§ Directions for this task: Would you please write out each entry precisely as given?

§ Provided entries:

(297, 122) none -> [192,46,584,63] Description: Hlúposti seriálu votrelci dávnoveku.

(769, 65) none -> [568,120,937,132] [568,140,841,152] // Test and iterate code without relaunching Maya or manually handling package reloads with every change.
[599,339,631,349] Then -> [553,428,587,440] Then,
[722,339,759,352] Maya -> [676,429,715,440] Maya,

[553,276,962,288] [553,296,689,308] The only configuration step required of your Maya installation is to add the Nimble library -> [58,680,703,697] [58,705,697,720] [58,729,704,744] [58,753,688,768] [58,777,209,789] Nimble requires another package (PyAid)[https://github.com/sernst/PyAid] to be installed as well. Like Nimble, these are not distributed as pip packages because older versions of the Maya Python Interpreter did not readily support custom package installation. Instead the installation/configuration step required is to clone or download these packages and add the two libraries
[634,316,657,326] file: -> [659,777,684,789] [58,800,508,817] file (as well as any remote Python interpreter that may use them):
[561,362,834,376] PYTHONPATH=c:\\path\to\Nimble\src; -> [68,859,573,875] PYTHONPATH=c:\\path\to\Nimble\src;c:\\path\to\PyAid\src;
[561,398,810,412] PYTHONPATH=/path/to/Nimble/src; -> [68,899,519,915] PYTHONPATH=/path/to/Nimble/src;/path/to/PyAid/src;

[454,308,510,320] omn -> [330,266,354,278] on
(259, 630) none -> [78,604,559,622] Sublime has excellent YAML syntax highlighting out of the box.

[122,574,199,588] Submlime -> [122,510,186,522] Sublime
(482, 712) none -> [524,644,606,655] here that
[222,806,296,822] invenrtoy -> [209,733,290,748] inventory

§ Your response:
(297, 122) none -> [192,46,584,63] Description: Hlúposti seriálu votrelci dávnoveku.

(769, 65) none -> [568,120,937,132] [568,140,841,152] // Test and iterate code without relaunching Maya or manually handling package reloads with every change.
[599,339,631,349] Then -> [553,428,587,440] Then,
[722,339,759,352] Maya -> [676,429,715,440] Maya,

[553,276,962,288] [553,296,689,308] The only configuration step required of your Maya installation is to add the Nimble library -> [58,680,703,697] [58,705,697,720] [58,729,704,744] [58,753,688,768] [58,777,209,789] Nimble requires another package (PyAid)[https://github.com/sernst/PyAid] to be installed as well. Like Nimble, these are not distributed as pip packages because older versions of the Maya Python Interpreter did not readily support custom package installation. Instead the installation/configuration step required is to clone or download these packages and add the two libraries
[634,316,657,326] file: -> [659,777,684,789] [58,800,508,817] file (as well as any remote Python interpreter that may use them):
[561,362,834,376] PYTHONPATH=c:\\path\to\Nimble\src; -> [68,859,573,875] PYTHONPATH=c:\\path\to\Nimble\src;c:\\path\to\PyAid\src;
[561,398,810,412] PYTHONPATH=/path/to/Nimble/src; -> [68,899,519,915] PYTHONPATH=/path/to/Nimble/src;/path/to/PyAid/src;

[454,308,510,320] omn -> [330,266,354,278] on
(259, 630) none -> [78,604,559,622] Sublime has excellent YAML syntax highlighting out of the box.

[122,574,199,588] Submlime -> [122,510,186,522] Sublime
(482, 712) none -> [524,644,606,655] here that
[222,806,296,822] invenrtoy -> [209,733,290,748] inventory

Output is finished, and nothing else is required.